Shima craignait son père, un Lébou, mais elle ne parvenait pas vraiment à l'aimer, elle s'efforcait de le respecter . Elle ne pouvait oublier qu'il avait voulu la faire exciser par le forgeron du village, sa deuxième femme s'y était opposée avec violence, c' était une Bambara comme la mère de Shima. Celle-ci se sentait beaucoup plus Bambara que Lébou. Sa peau était bien plus claire que celle de son père. Elle était contente de cela, fière même le toubab, lui, était bronzé. Il est presque aussi noir que moi, pensa-t-elle et elle sourit.

Elle souriait encore lorsqu'elle arriva à l'épicerie, une dizaine de mètre carrés encore plongés dans une semi-obscurité dont émergea. Farès, un libanais débarqué à Ngor, il y a une dizaine d'années. Il avait connu Shima enfant et il lui arrivait encore de lui offrir un bonbon en lui disant "quand tu seras grande je te prendrai pour femme et tu auras autant de boubous que tu le désireras, de toutes les couleurs, mais attention", ne manquait-il pas d'ajouter, "je veux être le premier". Shima comprenait qu'il plaisantait parceque cette union n'était pas, elle le savait, possible. Le Libanais déjà marié était chrétien et elle n'ignorait pas que son dieu lui interdisait d'épouser plusieurs femmes.

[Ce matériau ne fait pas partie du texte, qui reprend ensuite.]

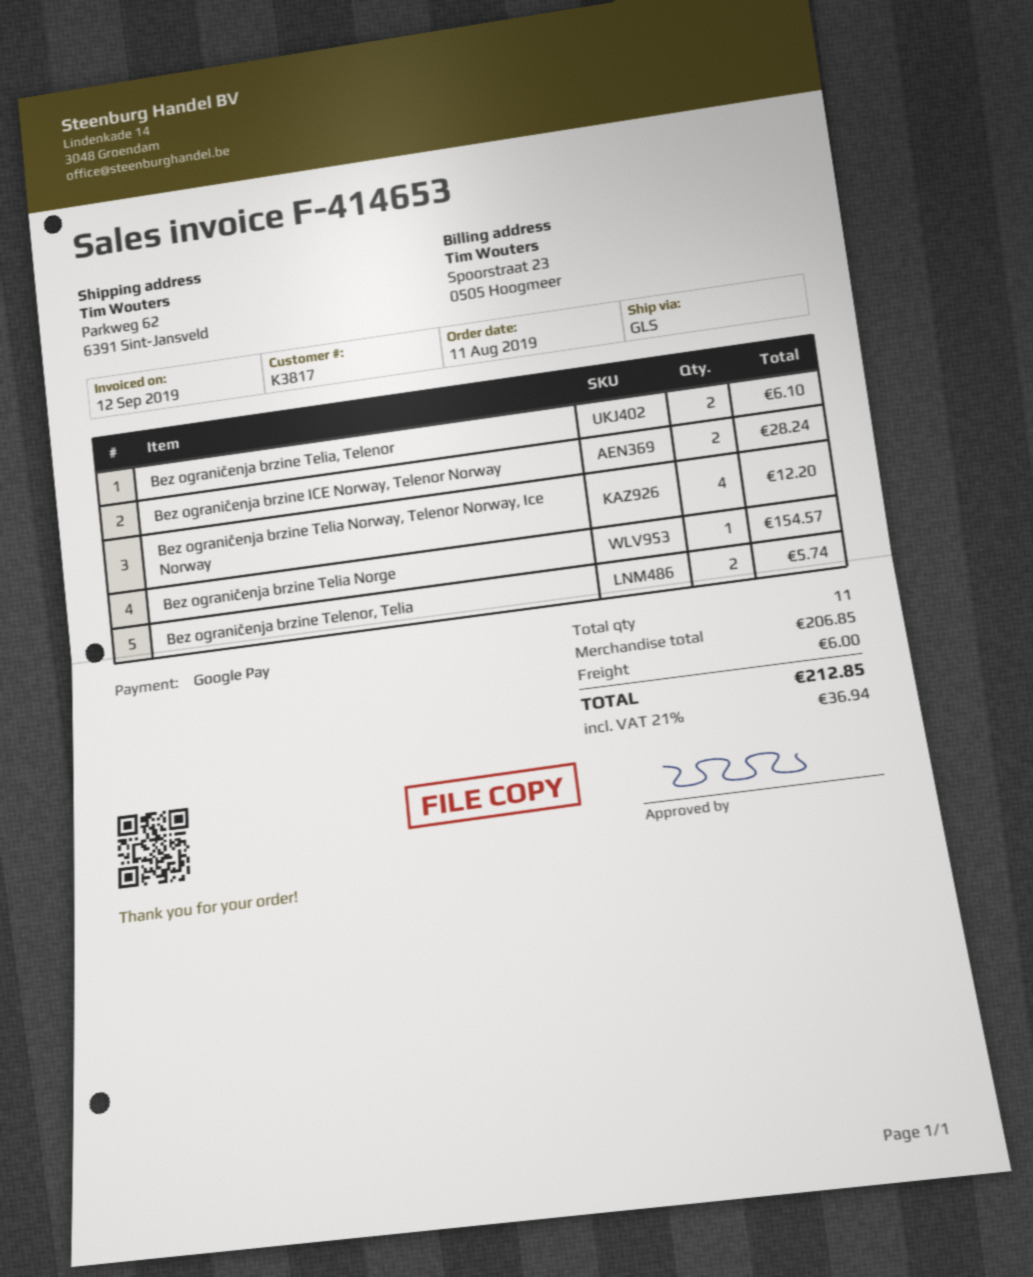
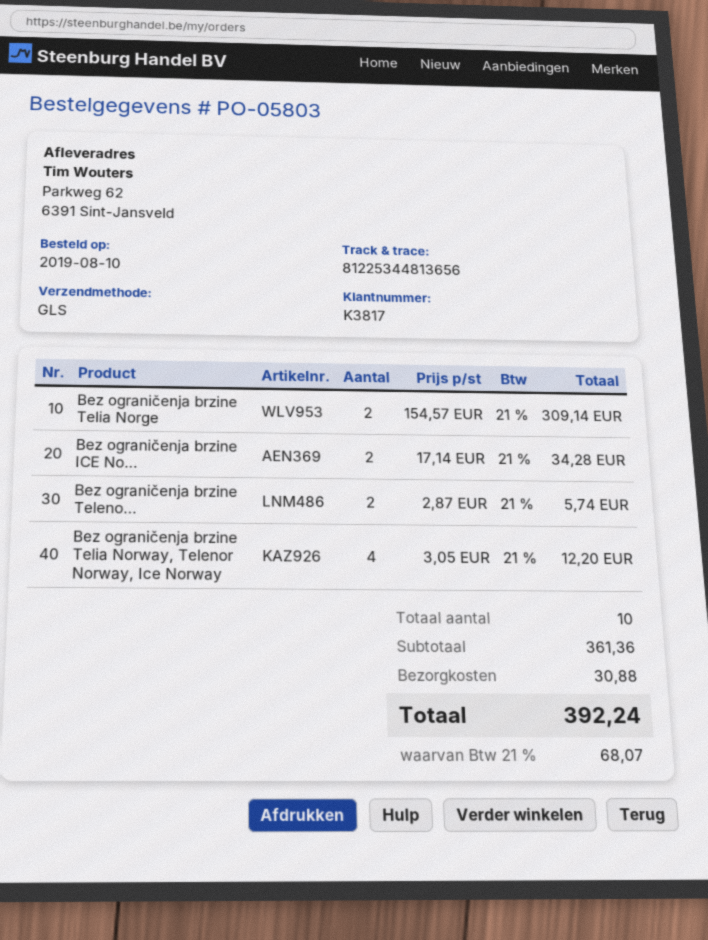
order date: 2019-08-11 -> 2019-08-10
Bez ograničenja brzine Telia, Telenor: 2 for 6.10 -> none
Bez ograničenja brzine ICE Norway, Telenor Norway: 2 for 28.24 -> 2 for 34.28
Bez ograničenja brzine Telia Norge: 1 for 154.57 -> 2 for 309.14
total quantity: 11 -> 10
subtotal: 206.85 -> 361.36
shipping: 6.00 -> 30.88
tax: 21% = 36.94 -> 21% = 68.07
total: 212.85 -> 392.24

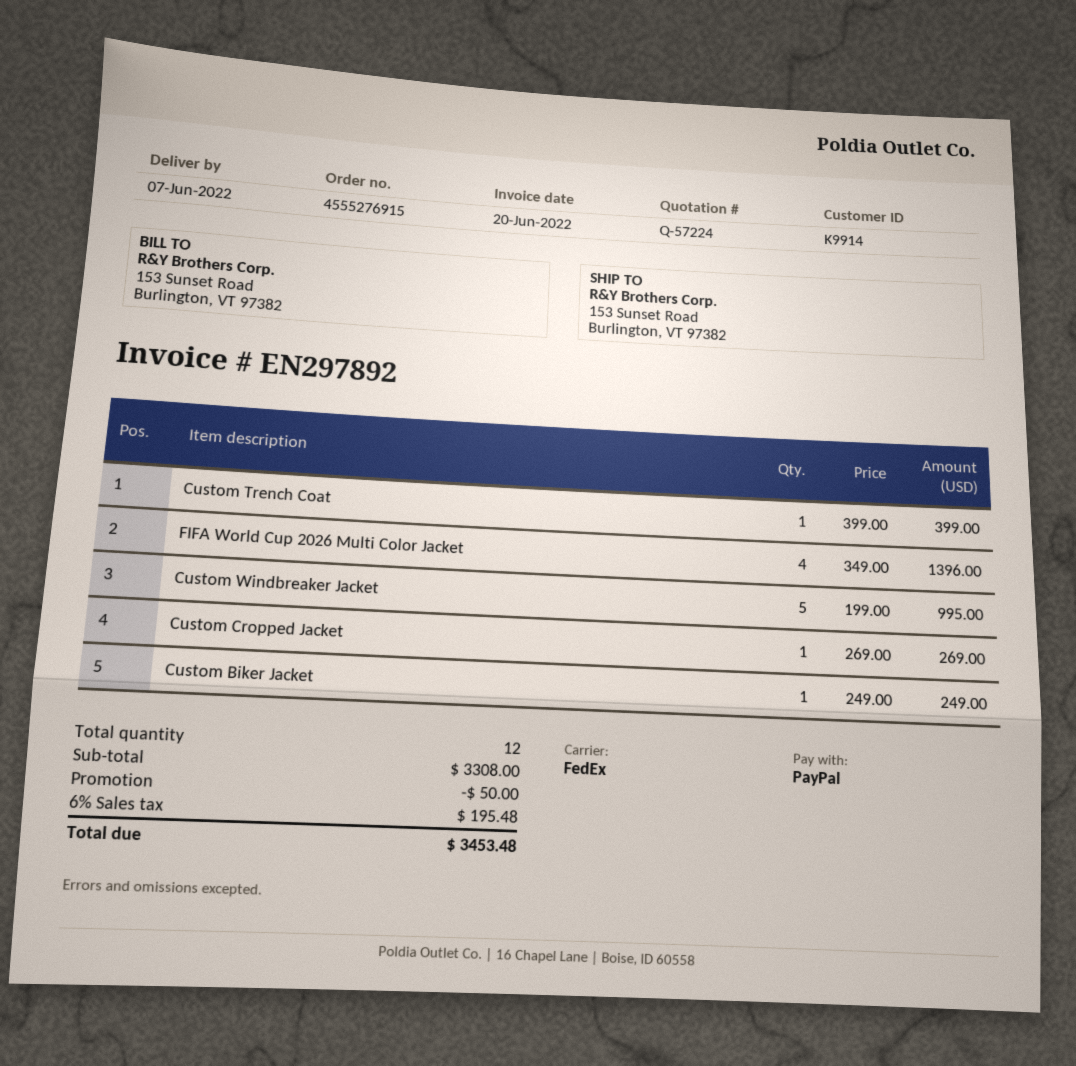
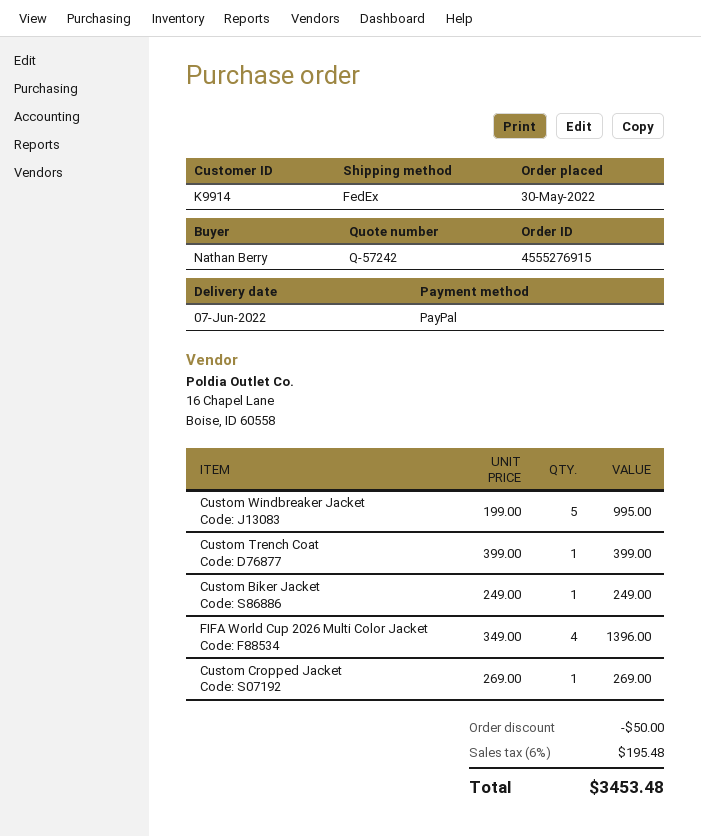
quote number: Q-57224 -> Q-57242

De toutes manières elle n'aurait pas aimé l'avoir comme mari, il était bien trop petit et elle trouvait qu'il sentait là chèvre. Elle prit un paquet de cigarettes, des allumettes, un peu de beurre qu'il enveloppa dans du papier marron. Cela faisait 800 frs CFA. Marques les, dit Shima, le toubab passera te payer cet après midi. Fares marmonna un aquiescement. Il paraissait ce matin là de méchante humeur et ne lui offrit pas de bonbon.
Elle décida de s'en retourner par la plage. Les vagues étaient bruyantes et elles charriaient du varech. Shima aurait aimé s'allonger quelques minutes sur le sable, rêver, se raconter, comme elle le faisait souvent, une histoire où elle serait très belle, aurait plein de sous et pourrait aller visiter le Sud de la France, peut être même Paris. Le toubab lui servirait de guide et la présenterait à tous ses amis -suis je jolie, se demanda-t-elle .
Elle savait seulement que les hommes la regardaient souvent avec insistance. Cela ne lui plaisait guère et ne prouvait pas grand chose, les hommes étaient des hommes, des chasseurs. Un jour, dans le miroir accroché au mur de la chambre elle avait surpris le regard du toubab posé sur ses reins. Elle avait frissonné. De peur ou de plaisir, elle n'aurait su le dire. Une vague lui enveloppa les chevilles, comme pour lui dire: dépêches toi.

Le toubab ne dormait pas. Il faisait semblant. Trop lontemps il avait fait semblant, mais il ne pouvait s'en empêcher . Il avait peur de se montrer, tel qu'il était fragile, venu d'ailleurs, d'une lointaine galaxie, d'une autre époque, il n'aurait su le dire. Demi -sommeil, demi -rêve ? Il avait aperçu Shima soulevant la tenture qui séparait les deux pièces, il avait alors clos ses paupières sur cette vision, il l'avait enfermée, retenue prisonnière. Le toubab vivait de rèves depuis cette enfance que l'on dit tendre et qui trop souvent ne l'est pas. Il ramena jusqu'à son menton le drap de couleur, léger, qui l'enveloppait et se souvint des draps blancs, épais et rudes d'autrefois.